● **About this task**
Repeat exactly the opening lines of the records, ending with the line that contains "Sulawesi Utara | Area: 46,717 -> 44,713".

(Source material begins)

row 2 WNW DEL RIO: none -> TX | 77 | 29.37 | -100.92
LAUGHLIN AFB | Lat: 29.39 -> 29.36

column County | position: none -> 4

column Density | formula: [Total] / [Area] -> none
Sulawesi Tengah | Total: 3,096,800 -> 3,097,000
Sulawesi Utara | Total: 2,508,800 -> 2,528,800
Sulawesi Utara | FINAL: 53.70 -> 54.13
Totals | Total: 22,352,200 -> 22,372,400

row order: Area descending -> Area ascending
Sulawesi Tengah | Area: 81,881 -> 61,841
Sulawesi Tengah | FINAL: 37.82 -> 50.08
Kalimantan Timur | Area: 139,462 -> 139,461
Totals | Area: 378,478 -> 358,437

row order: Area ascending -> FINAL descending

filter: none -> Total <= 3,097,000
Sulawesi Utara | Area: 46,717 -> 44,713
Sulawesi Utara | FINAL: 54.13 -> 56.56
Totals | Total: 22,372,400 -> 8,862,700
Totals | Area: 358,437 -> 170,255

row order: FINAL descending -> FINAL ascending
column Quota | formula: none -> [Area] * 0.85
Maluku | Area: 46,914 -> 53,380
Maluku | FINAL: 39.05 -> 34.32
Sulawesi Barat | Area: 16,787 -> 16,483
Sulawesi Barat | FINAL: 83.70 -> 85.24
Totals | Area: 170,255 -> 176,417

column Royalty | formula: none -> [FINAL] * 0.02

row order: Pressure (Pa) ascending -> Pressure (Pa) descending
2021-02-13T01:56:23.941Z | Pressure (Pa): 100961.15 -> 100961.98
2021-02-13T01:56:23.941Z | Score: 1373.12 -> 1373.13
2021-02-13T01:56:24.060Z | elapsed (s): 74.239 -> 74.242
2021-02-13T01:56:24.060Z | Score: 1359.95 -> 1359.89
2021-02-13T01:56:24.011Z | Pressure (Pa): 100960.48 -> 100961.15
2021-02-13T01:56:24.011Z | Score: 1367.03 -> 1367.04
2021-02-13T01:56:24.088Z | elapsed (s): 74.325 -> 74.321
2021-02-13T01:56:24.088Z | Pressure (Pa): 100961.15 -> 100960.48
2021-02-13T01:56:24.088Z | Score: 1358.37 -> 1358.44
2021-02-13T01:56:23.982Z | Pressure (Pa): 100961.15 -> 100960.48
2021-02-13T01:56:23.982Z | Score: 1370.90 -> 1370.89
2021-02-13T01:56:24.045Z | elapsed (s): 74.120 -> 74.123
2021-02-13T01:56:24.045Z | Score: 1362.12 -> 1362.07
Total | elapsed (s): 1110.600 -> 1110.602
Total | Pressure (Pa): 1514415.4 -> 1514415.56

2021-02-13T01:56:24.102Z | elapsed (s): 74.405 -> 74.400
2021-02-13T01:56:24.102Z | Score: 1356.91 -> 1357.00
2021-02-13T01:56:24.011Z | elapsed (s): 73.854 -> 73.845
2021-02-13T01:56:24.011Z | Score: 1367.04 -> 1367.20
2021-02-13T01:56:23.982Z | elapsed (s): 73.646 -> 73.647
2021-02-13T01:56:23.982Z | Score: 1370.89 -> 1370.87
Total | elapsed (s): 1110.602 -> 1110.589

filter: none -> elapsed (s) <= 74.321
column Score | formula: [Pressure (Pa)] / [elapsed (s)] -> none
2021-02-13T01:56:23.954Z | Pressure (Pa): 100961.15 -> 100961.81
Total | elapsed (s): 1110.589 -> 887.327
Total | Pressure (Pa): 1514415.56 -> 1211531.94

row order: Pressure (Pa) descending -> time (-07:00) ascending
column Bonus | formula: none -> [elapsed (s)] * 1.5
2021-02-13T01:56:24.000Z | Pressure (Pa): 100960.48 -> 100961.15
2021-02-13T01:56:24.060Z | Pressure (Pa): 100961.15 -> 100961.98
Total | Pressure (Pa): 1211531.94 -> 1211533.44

(Source material ends)

● **Output of the task**
row 2 WNW DEL RIO: none -> TX | 77 | 29.37 | -100.92
LAUGHLIN AFB | Lat: 29.39 -> 29.36

column County | position: none -> 4

column Density | formula: [Total] / [Area] -> none
Sulawesi Tengah | Total: 3,096,800 -> 3,097,000
Sulawesi Utara | Total: 2,508,800 -> 2,528,800
Sulawesi Utara | FINAL: 53.70 -> 54.13
Totals | Total: 22,352,200 -> 22,372,400

row order: Area descending -> Area ascending
Sulawesi Tengah | Area: 81,881 -> 61,841
Sulawesi Tengah | FINAL: 37.82 -> 50.08
Kalimantan Timur | Area: 139,462 -> 139,461
Totals | Area: 378,478 -> 358,437

row order: Area ascending -> FINAL descending

filter: none -> Total <= 3,097,000
Sulawesi Utara | Area: 46,717 -> 44,713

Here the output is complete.